▶ EXERCISE PROMPT
If a line in the listing below has the string "addr", copy it out.
━━ DATA FOR ANALYSIS ━━
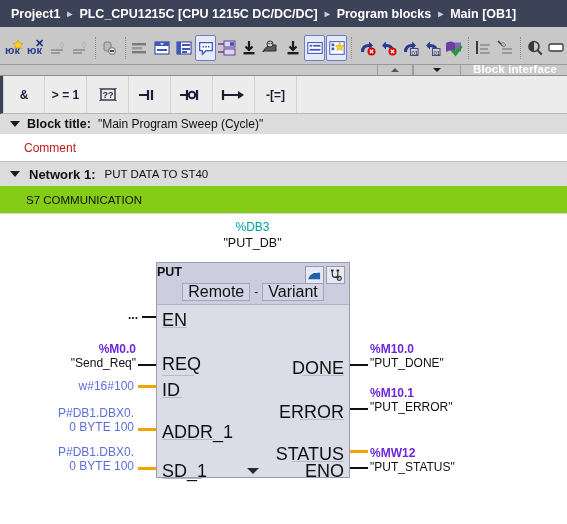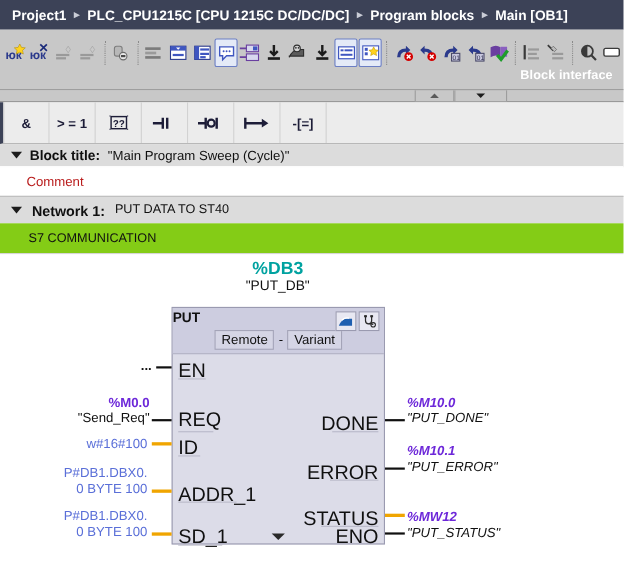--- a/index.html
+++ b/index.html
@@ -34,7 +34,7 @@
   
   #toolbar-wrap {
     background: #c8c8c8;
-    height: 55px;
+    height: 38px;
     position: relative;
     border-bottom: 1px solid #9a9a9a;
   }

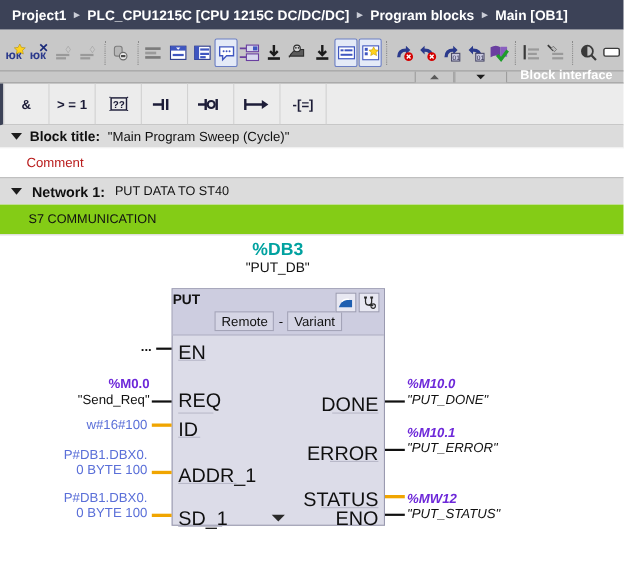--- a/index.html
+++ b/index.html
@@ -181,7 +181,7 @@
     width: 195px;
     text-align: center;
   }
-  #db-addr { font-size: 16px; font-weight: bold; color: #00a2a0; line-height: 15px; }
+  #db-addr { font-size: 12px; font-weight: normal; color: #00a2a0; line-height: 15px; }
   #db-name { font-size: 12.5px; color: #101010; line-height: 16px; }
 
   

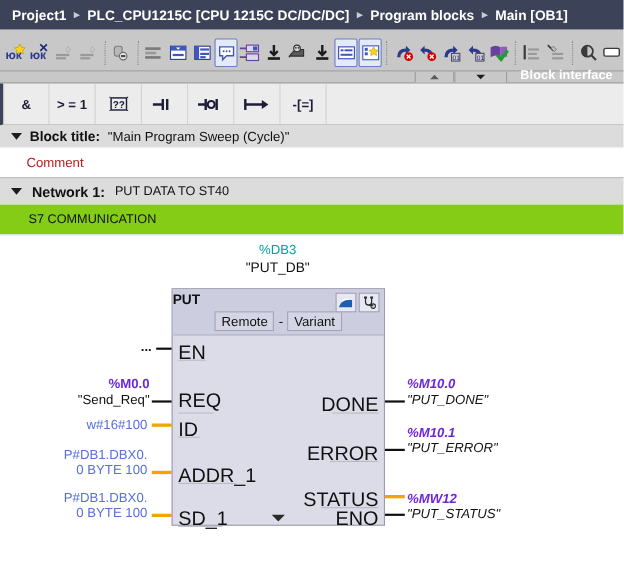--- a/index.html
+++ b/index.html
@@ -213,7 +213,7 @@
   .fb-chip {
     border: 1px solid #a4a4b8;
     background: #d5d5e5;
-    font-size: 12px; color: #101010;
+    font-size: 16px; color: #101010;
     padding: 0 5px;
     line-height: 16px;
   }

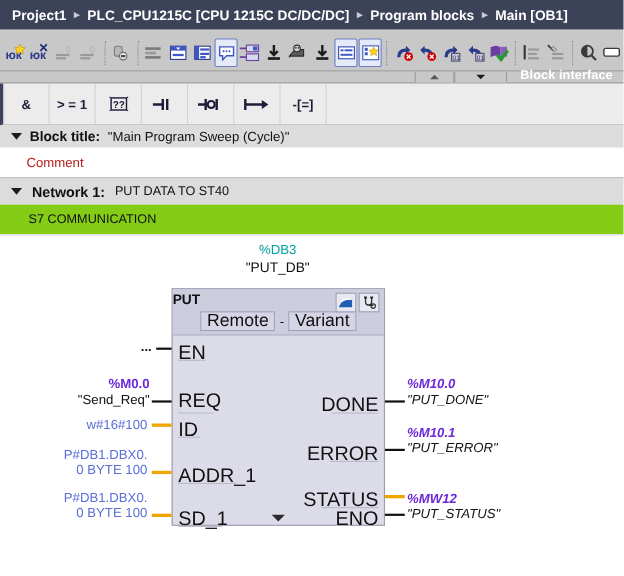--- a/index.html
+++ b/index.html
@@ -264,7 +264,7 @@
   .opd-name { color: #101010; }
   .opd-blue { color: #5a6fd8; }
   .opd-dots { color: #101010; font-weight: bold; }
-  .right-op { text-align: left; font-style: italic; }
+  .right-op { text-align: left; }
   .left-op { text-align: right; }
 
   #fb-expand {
━━━
━━ DATA FOR ANALYSIS ━━
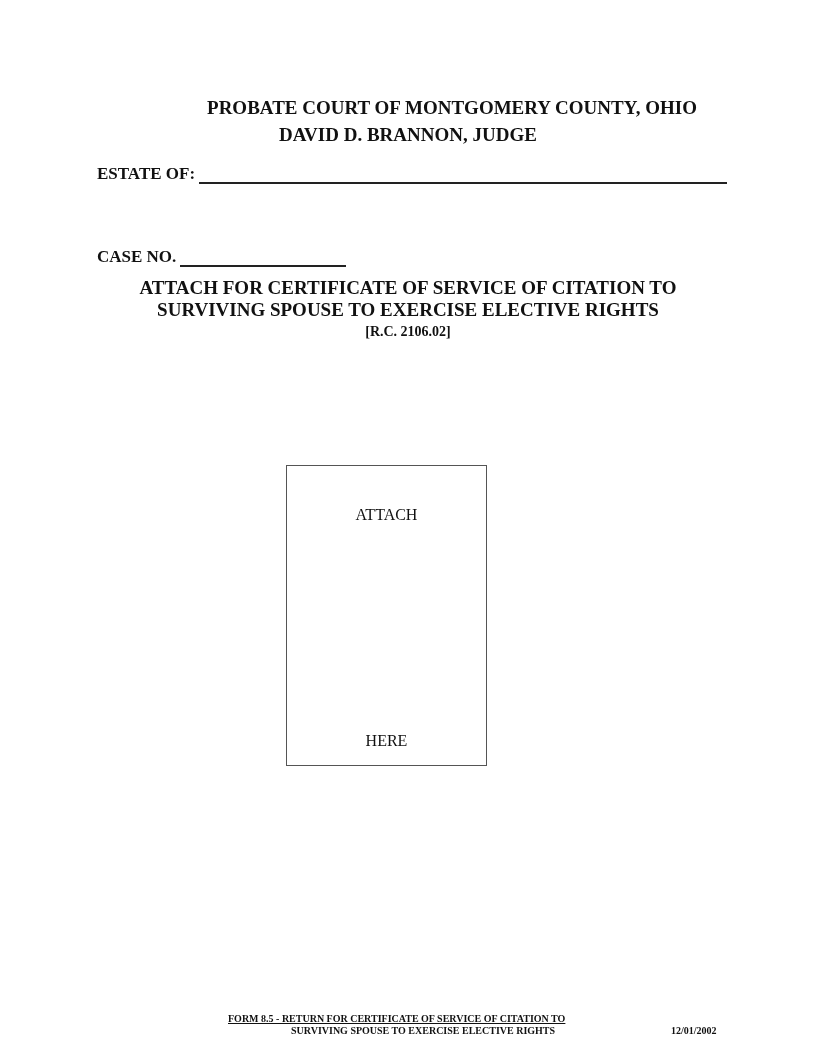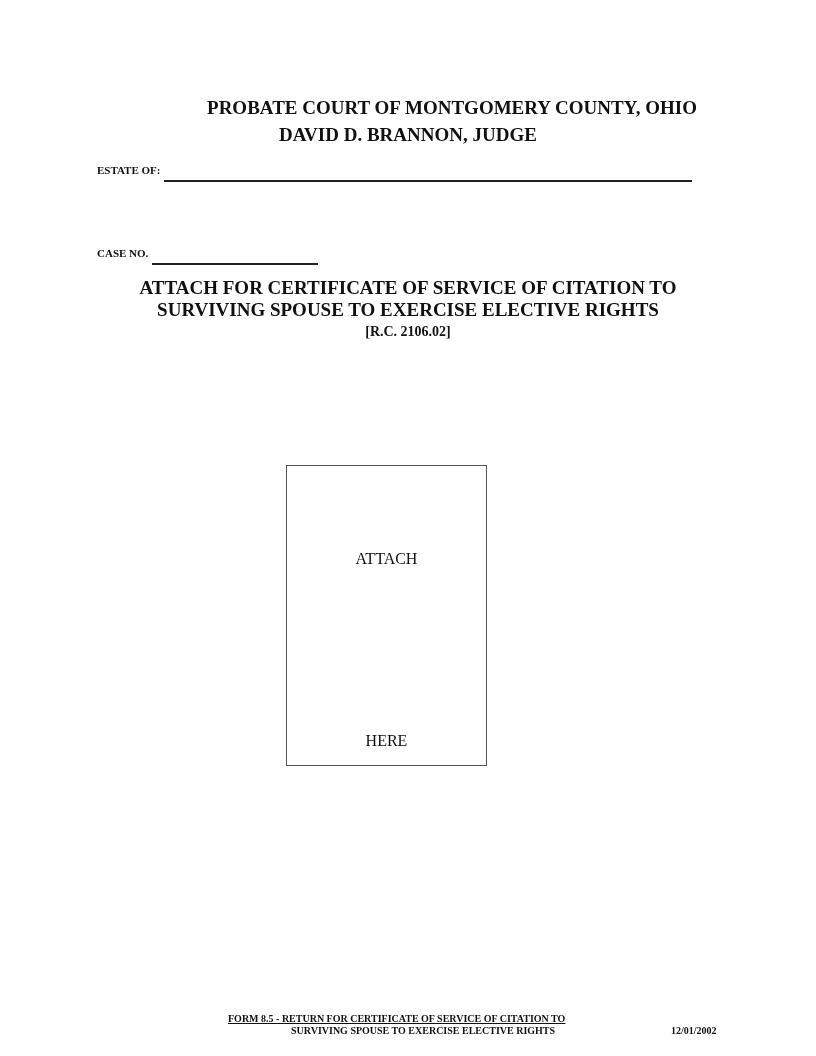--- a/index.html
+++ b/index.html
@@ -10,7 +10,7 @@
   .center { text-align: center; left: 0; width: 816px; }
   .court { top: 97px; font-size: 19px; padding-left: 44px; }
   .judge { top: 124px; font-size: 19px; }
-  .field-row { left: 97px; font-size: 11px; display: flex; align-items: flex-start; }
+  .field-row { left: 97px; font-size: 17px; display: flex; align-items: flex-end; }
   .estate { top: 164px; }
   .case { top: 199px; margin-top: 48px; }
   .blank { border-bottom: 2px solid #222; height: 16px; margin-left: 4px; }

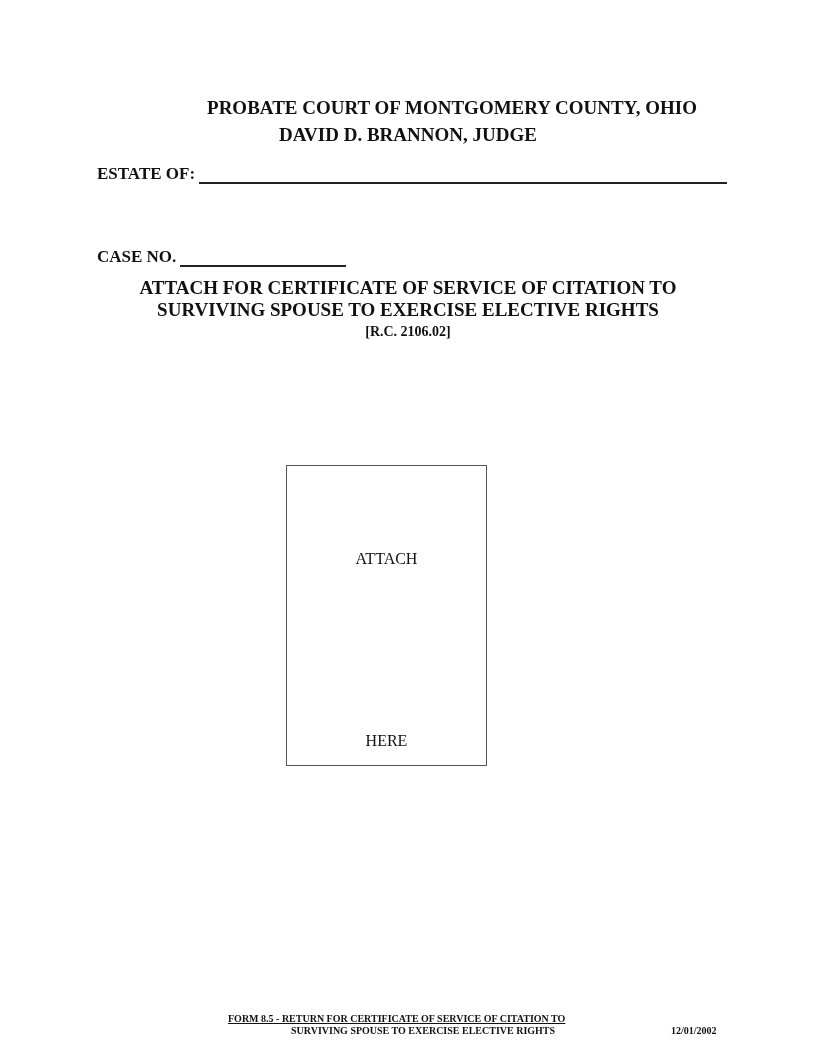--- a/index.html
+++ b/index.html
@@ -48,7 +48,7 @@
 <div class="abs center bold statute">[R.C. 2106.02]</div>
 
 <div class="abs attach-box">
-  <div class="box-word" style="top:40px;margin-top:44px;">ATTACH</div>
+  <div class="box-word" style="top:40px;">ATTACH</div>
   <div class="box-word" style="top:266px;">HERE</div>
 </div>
━━━
▶ RESULT
-  #db-addr { font-size: 16px; font-weight: bold; color: #00a2a0; line-height: 15px; }
+  #db-addr { font-size: 12px; font-weight: normal; color: #00a2a0; line-height: 15px; }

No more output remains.